Using a stochastic, individual-based Plasmodium falciparum malaria transmission model, we estimate the impact of (1) one-off catch-up campaigns with R21/Matrix-M to previously unvaccinated age groups between age 6 months and 14 years, and/or (2) extra boosters at 2, 5, and/or 10 years after the primary series in low, moderate, and high transmission settings. We assume that vaccine immunogenicity in older children is equivalent to that of the standard target age group, though clinical trials have shown lower immunogenicity in older children.

Results

Catch-up campaigns in moderate-to-high transmission settings targeting younger children averted the most uncomplicated cases per 1000 additional doses (358 (95% credible interval (CI) 113–570) in children aged 6 months–2 years at 45% PfPR2-10), compared with targeting older children. In low transmission settings, the impact was similar across age groups, with a slightly higher impact when targeting school-aged children (373 (95% CrI 240–518) in children aged 5–9 years at 5% PfPR2-10).
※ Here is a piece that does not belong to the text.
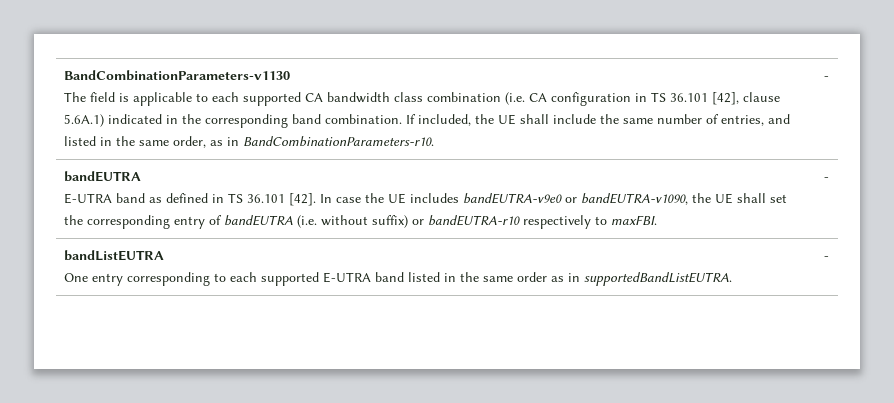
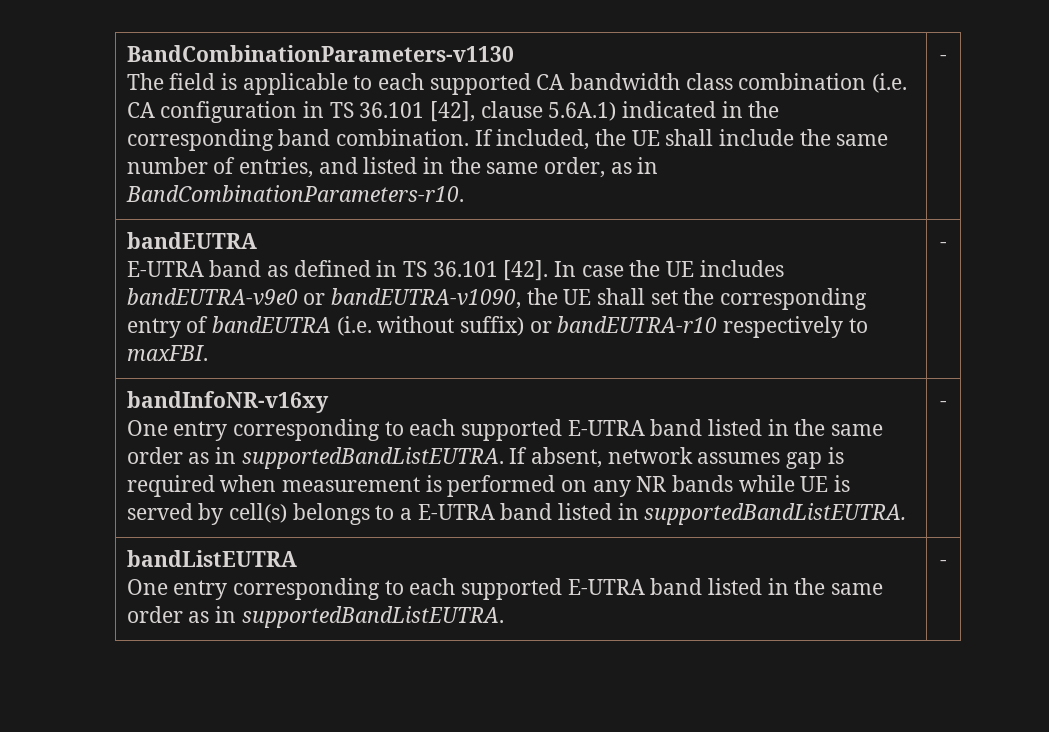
+ bandInfoNR-v16xy
+ One entry corresponding to each supported E-UTRA band listed in the same order as in supportedBandListEUTRA. If absent, network assumes gap is required when measurement is performed on any NR bands while UE is served by cell(s) belongs to a E-UTRA band listed in supportedBandListEUTRA. | -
Across extra booster strategies, an extra booster 10 years post- primary series averted the most severe cases per 1000 additional doses at low transmission (12 (95% CrI 6–18) at 5% PfPR2-10), but the least at high transmission (− 4 (95% CrI − 11–3) at 45% PfPR2-10).
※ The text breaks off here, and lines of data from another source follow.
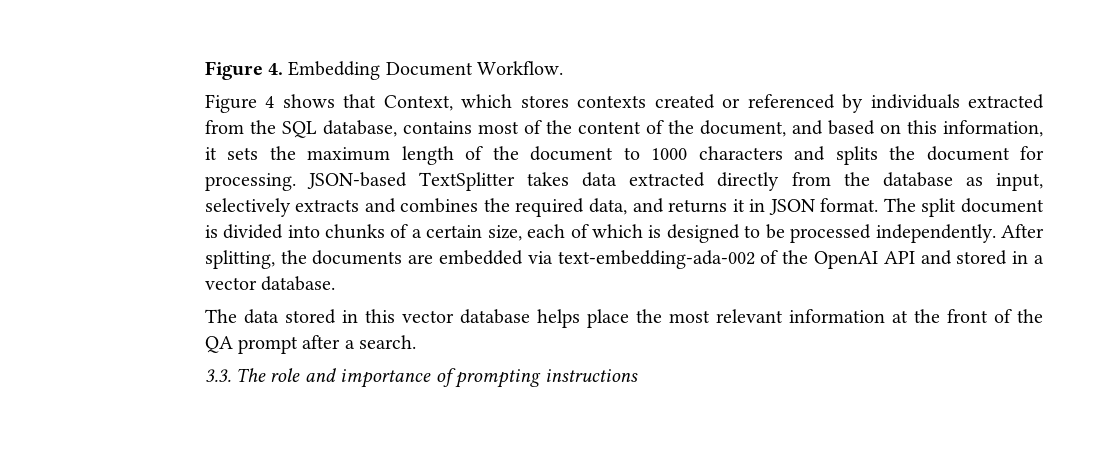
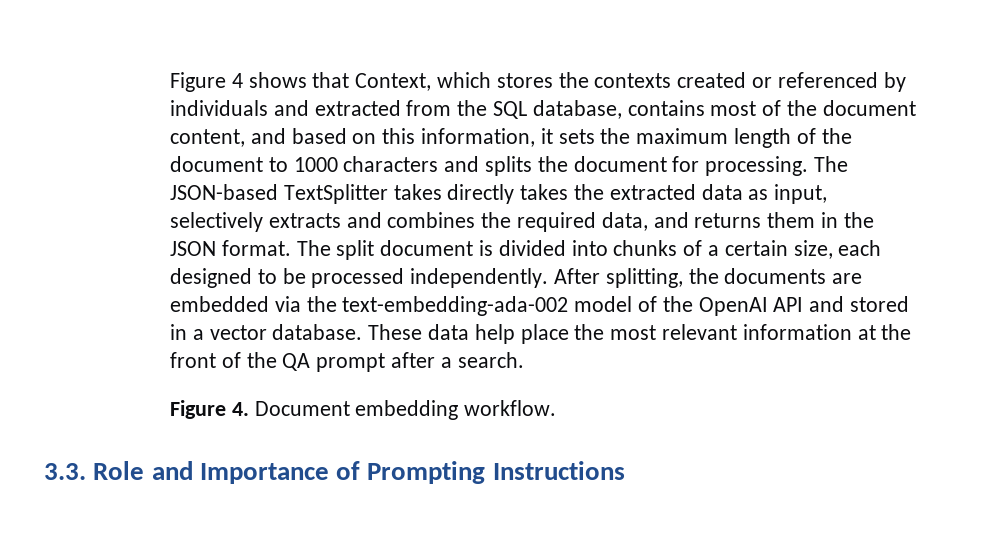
- Figure 4. Embedding Document Workflow.
- Figure 4 shows that Context, which stores contexts created or referenced by individuals extracted from the SQL database, contains most of the content of the document, and based on this information, it sets the maximum length of the document to 1000 characters and splits the document for processing.
+ Figure 4 shows that Context, which stores the contexts created or referenced by individuals and extracted from the SQL database, contains most of the document content, and based on this information, it sets the maximum length of the document to 1000 characters and splits the document for processing.
- JSON-based TextSplitter takes data extracted directly from the database as input, selectively extracts and combines the required data, and returns it in JSON format.
+ The JSON-based TextSplitter takes directly takes the extracted data as input, selectively extracts and combines the required data, and returns them in the JSON format.
- The split document is divided into chunks of a certain size, each of which is designed to be processed independently.
+ The split document is divided into chunks of a certain size, each designed to be processed independently.
- After splitting, the documents are embedded via text-embedding-ada-002 of the OpenAI API and stored in a vector database.
- The data stored in this vector database helps place the most relevant information at the front of the QA prompt after a search.
+ After splitting, the documents are embedded via the text-embedding-ada-002 model of the OpenAI API and stored in a vector database. These data help place the most relevant information at the front of the QA prompt after a search.
- 3.3. The role and importance of prompting instructions
+ Figure 4. Document embedding workflow.
+ 3.3. Role and Importance of Prompting Instructions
Expanding the vaccine-eligible population in areas of moderate-to-high transmission often had higher incremental efficiency than routine age-based vaccination at low transmission. For example, an extra booster 5 years post-primary series averted 835 (95% CrI 605-1274) clinical cases per 1000 additional doses in a 45% PfPR2-10 perennial setting versus 247 (95% CrI 177-345) clinical cases per 1000 doses with routine vaccination in a 5% PfPR2-10 perennial setting. Sensitivity analyses assuming lower immunogenicity in older children modestly reduced the per-dose impact, but overall conclusions remained unchanged.

Conclusions

Catch-up campaigns or extra booster doses of R21/Matrix-M can provide benefits beyond routine administration, with the per-additional-dose value approaching that of routine vaccination, but this varies by transmission and seasonality setting. Further empirical studies, particularly on vaccine efficacy in older children, are warranted to inform policy guidance for malaria vaccination implementation.